- [DATA LISTING]:
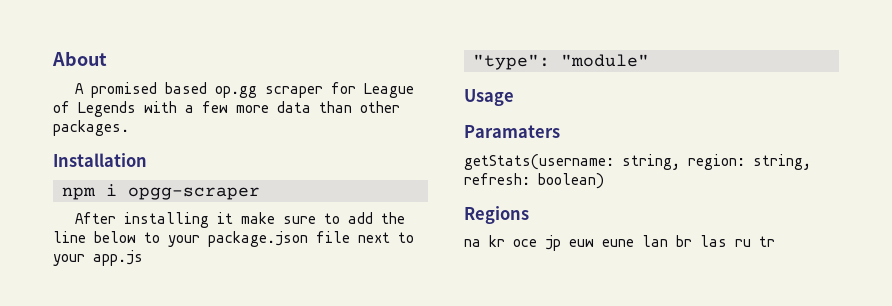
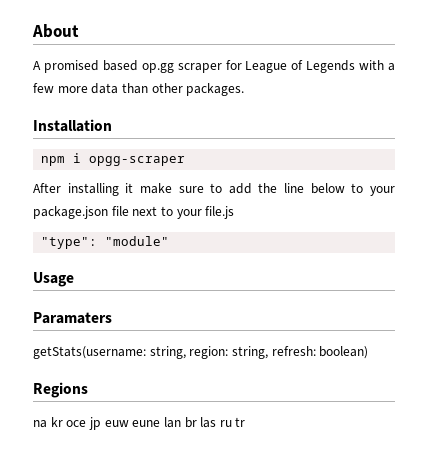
[93,250,143,266] app.js -> [205,206,235,219] file.js

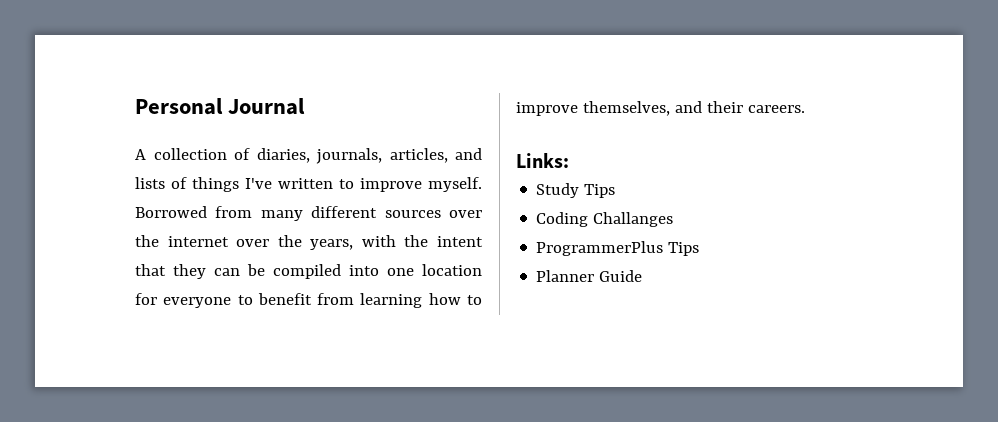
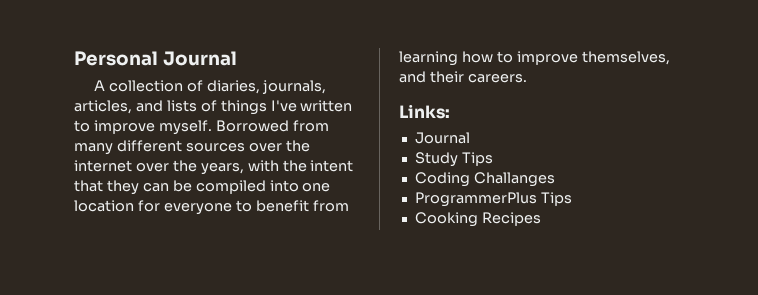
(569, 160) none -> [414,132,470,144] // Journal
[536,270,643,282] Planner Guide -> [414,212,541,227] Cooking Recipes

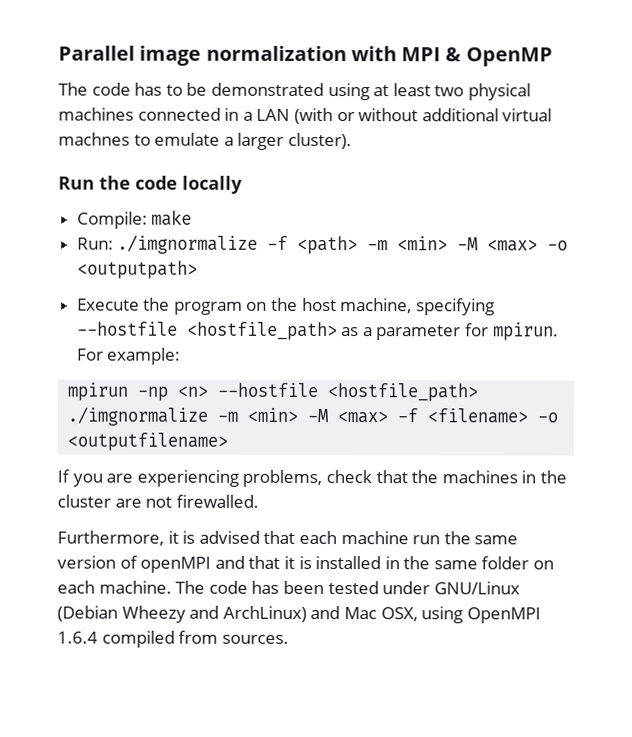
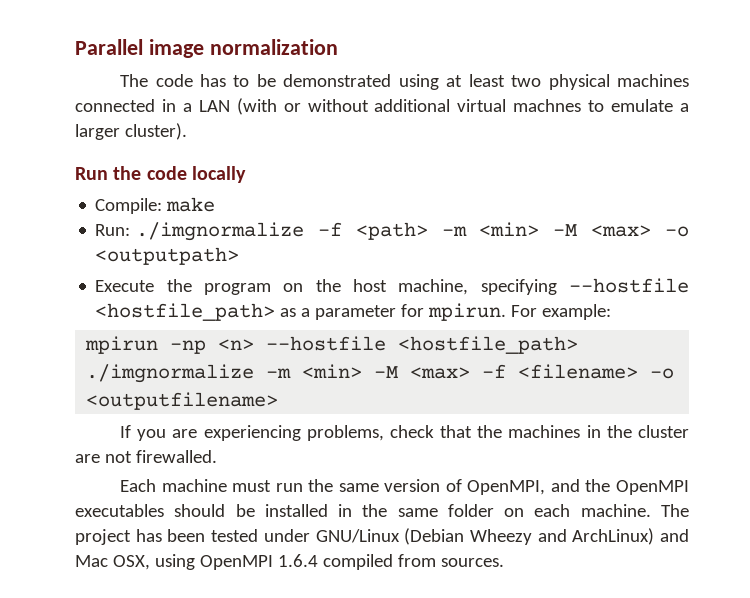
[350,46,553,67] with MPI & OpenMP -> (338, 47) none
[57,530,409,546] Furthermore, it is advised that each machine -> [120,479,272,492] Each machine must
[140,555,312,573] openMPI and that it is -> [467,479,689,495] [75,504,255,517] OpenMPI, and the OpenMPI executables should be
[208,580,248,594] code -> [75,529,131,545] project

- [PROBLEM TO SOLVE]: Which lines hold the word "none"? Copy each of them from the records.

- [RESULT OF THE EXERCISE]:
(569, 160) none -> [414,132,470,144] // Journal
[350,46,553,67] with MPI & OpenMP -> (338, 47) none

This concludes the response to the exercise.